= Exercise description =
Retype the tail of the data exactly, starting at the line containing "(339, 287) none" and stopping at the last line.

= Records supplied =
=-=-=
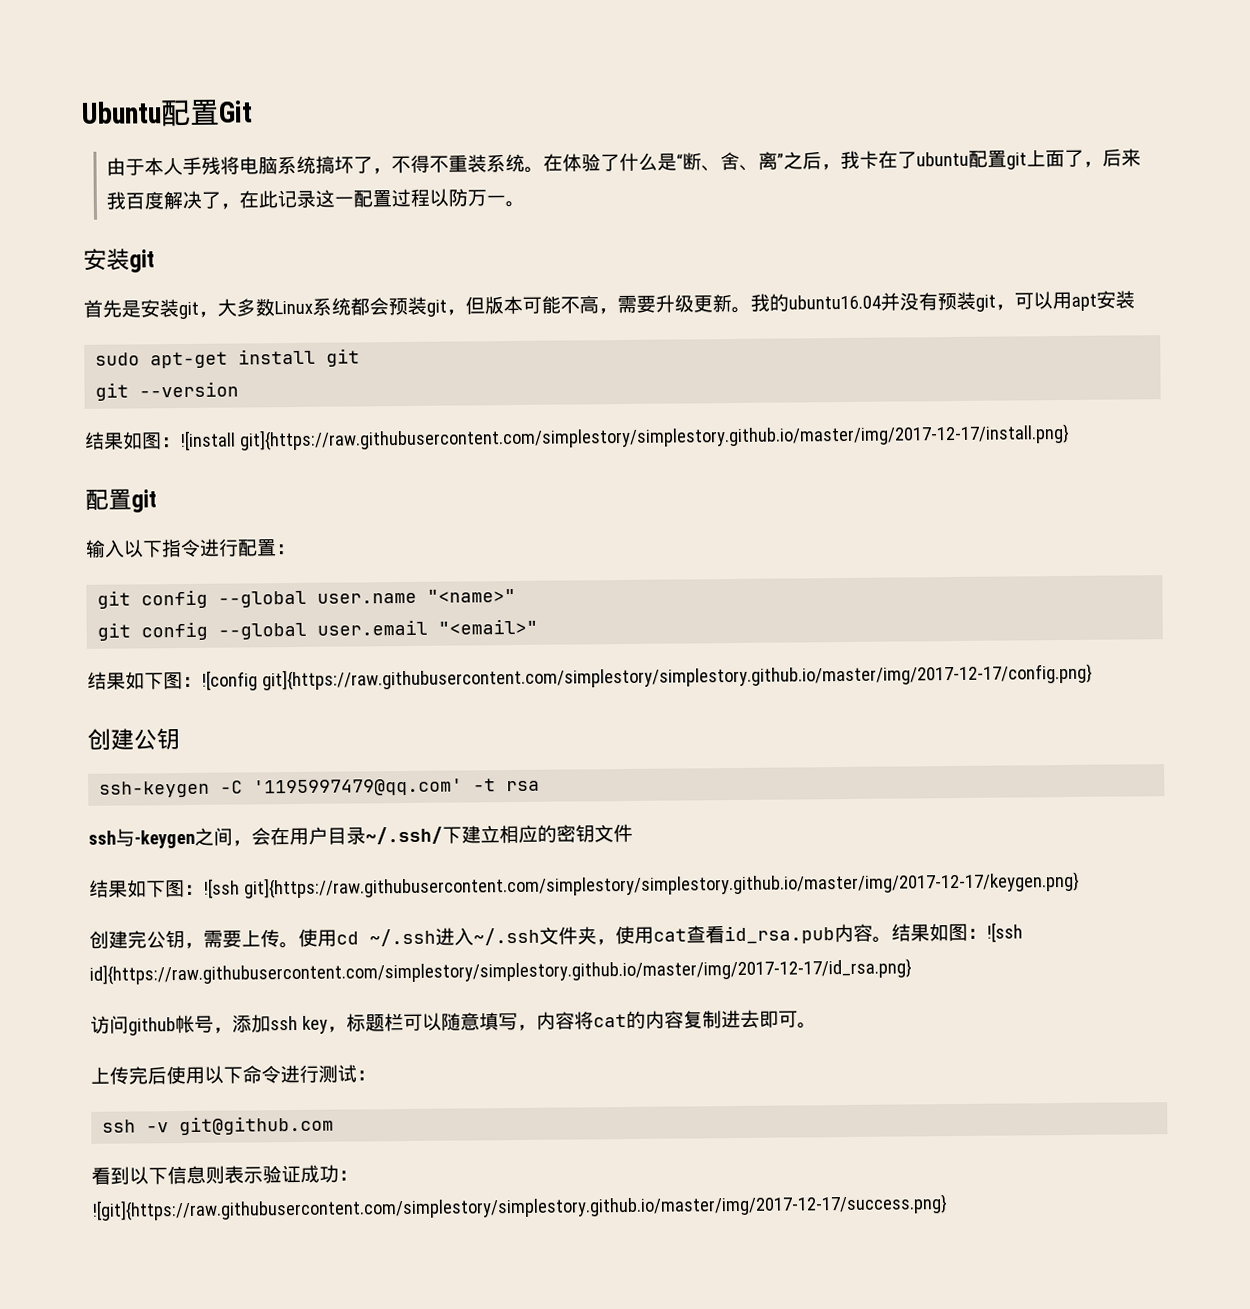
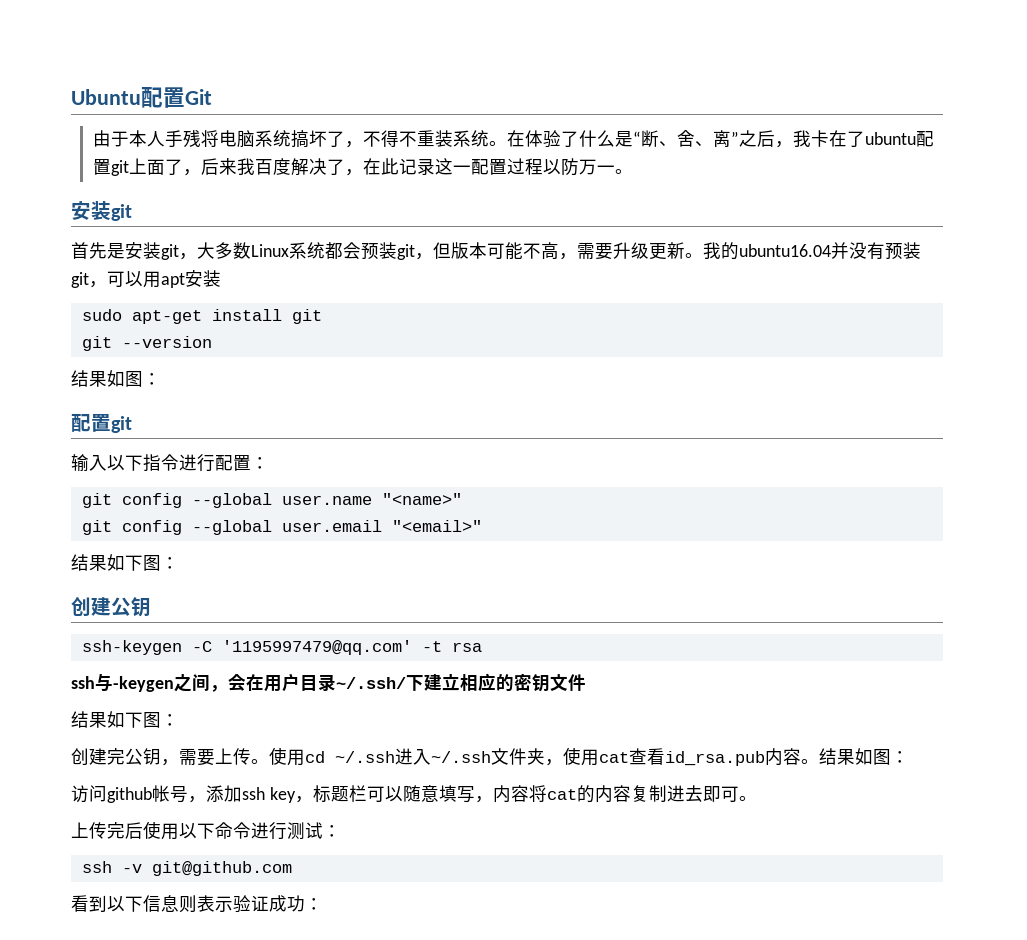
[179,422,1070,452] ![install git]{https://raw.githubusercontent.com/simplestory/simplestory.github.io/master/img/2017-12-17/install.png} -> (161, 379) none
[201,662,1093,691] ![config git]{https://raw.githubusercontent.com/simplestory/simplestory.github.io/master/img/2017-12-17/config.png} -> (179, 563) none
[203,870,1080,899] ![ssh git]{https://raw.githubusercontent.com/simplestory/simplestory.github.io/master/img/2017-12-17/keygen.png} -> (179, 720) none
[986,922,1023,943] [89,957,912,985] ![ssh id]{https://raw.githubusercontent.com/simplestory/simplestory.github.io/master/img/2017-12-17/id_rsa.png} -> (909, 757) none
[91,1193,948,1221] ![git]{https://raw.githubusercontent.com/simplestory/simplestory.github.io/master/img/2017-12-17/success.png} -> (323, 904) none

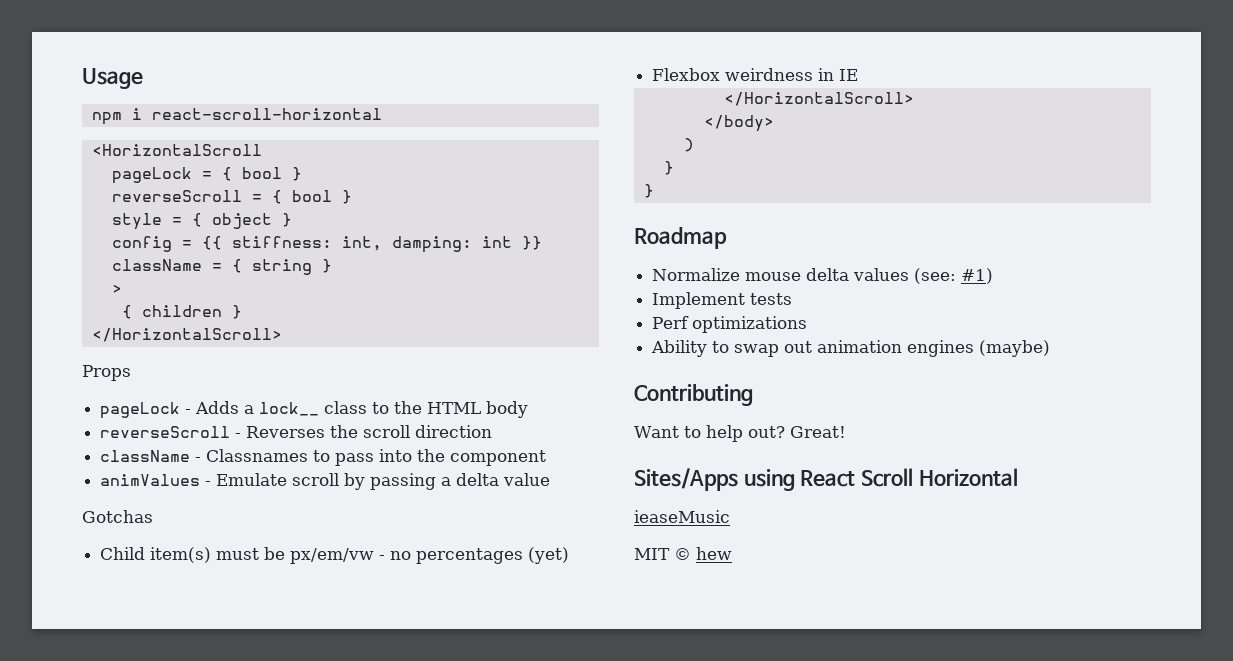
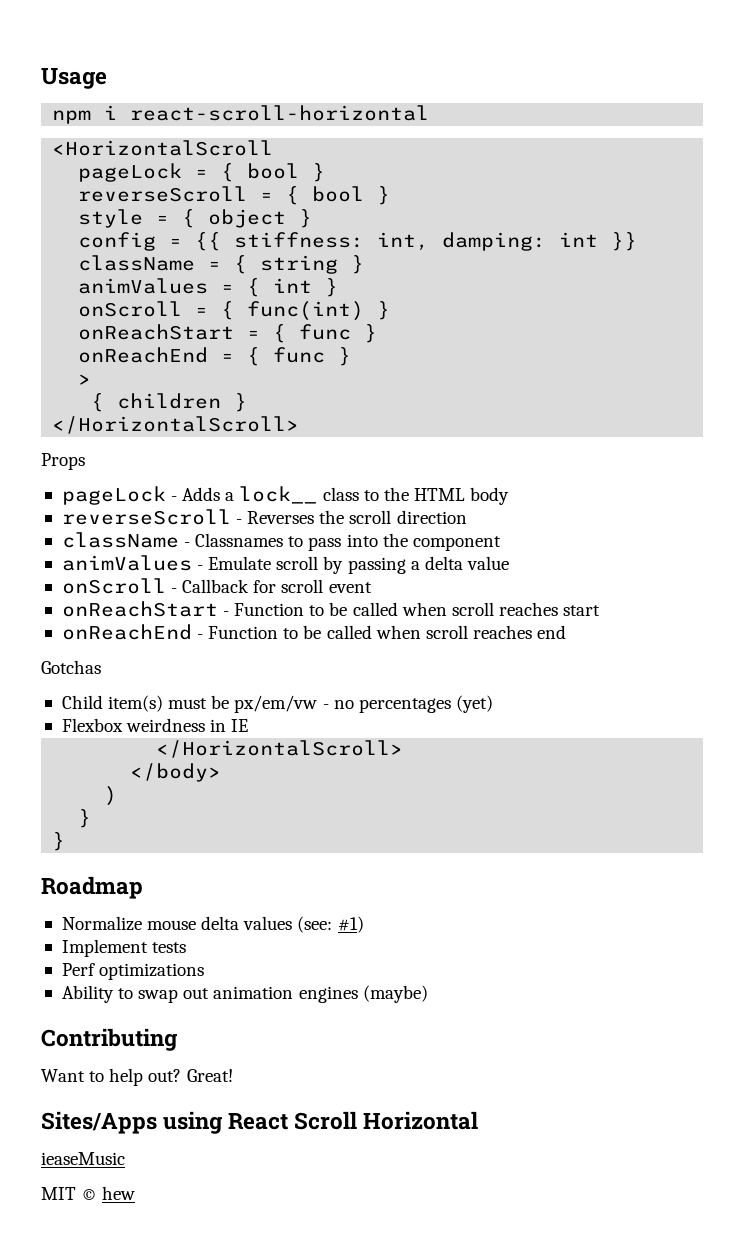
(332, 266) none -> [78,278,339,297] [78,301,391,321] [78,324,378,343] [78,347,352,366] // animValues = { int } // onScroll = { func(int) } // onReachStart = { func } // onReachEnd = { func }
(551, 479) none -> [61,578,372,594] [61,601,601,617] [61,624,567,640] // onScroll - Callback for scroll event // onReachStart - Function to be called when scroll reaches start // onReachEnd - Function to be called when scroll reaches end

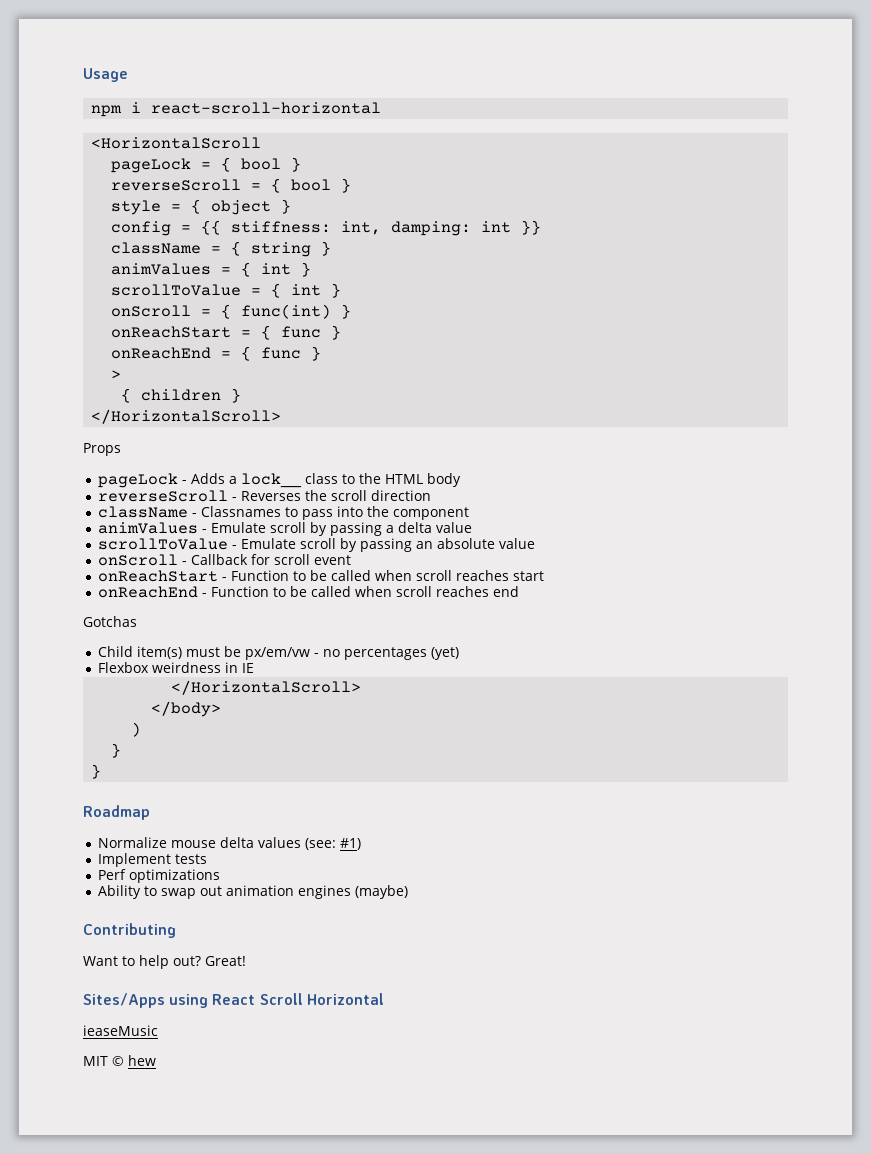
(339, 287) none -> [111,283,342,298] // scrollToValue = { int }
(509, 563) none -> [97,538,535,552] // scrollToValue - Emulate scroll by passing an absolute value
=-=-=
= Result of this task =
(339, 287) none -> [111,283,342,298] // scrollToValue = { int }
(509, 563) none -> [97,538,535,552] // scrollToValue - Emulate scroll by passing an absolute value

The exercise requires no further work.